Using internal bridging

For internal bridging, you need to structure your program appropriately.

About this task

Do the following steps:

Procedure

  1. Read the input files with two-digit-year dates.
  2. Declare these two-digit dates as windowed date fields and move them to expanded date fields, so that the compiler automatically expands them to four-digit-year dates.
  3. In the main body of the program, use the four-digit-year dates for all date processing.
  4. Window the dates back to two-digit years.
  5. Write the two-digit-year dates to the output files.

Results

This process provides a convenient migration path to a full expanded-date solution, and can have performance advantages over using windowed dates.

When you use this technique, your changes to the program logic are minimal. You simply add statements to expand and contract the dates, and change the statements that refer to dates to use the four-digit-year date fields in WORKING-STORAGE instead of the two-digit-year fields in the records.
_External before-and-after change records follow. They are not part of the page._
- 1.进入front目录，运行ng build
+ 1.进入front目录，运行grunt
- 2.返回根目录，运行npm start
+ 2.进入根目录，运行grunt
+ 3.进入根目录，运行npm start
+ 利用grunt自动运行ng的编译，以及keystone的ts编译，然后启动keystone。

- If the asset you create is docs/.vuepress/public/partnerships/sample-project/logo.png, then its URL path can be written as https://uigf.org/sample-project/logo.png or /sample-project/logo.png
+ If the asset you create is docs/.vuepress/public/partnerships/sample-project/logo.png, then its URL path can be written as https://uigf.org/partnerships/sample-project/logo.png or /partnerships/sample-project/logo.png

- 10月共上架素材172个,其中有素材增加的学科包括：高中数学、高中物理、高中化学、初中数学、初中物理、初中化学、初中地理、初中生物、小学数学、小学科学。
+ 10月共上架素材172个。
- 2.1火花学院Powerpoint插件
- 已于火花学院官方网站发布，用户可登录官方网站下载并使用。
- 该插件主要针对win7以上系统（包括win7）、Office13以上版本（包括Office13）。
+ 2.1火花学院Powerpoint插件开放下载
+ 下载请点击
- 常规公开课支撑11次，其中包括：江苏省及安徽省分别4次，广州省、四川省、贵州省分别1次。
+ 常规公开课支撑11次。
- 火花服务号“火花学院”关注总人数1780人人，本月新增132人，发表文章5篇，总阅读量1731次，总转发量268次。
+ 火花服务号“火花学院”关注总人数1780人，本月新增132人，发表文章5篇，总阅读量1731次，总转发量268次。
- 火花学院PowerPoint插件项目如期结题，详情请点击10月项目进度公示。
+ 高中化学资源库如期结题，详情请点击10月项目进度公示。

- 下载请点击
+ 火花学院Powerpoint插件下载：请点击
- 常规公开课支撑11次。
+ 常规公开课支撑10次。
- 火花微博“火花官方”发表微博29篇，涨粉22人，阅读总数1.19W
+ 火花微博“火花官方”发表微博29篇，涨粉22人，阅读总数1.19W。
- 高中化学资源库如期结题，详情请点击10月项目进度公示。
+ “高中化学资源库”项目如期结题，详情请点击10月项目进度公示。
Because you are converting the dates back to two-digit years for output, you should allow for the possibility that the year is outside the century window. For example, if a date field contains the year 2020, but the century window is 1920-2019, then the date is outside the window. Simply moving the year to a two-digit-year field will be incorrect. To protect against this problem, you can use a COMPUTE statement to store the date, with the ON SIZE ERROR phrase to detect whether the date is outside the century window.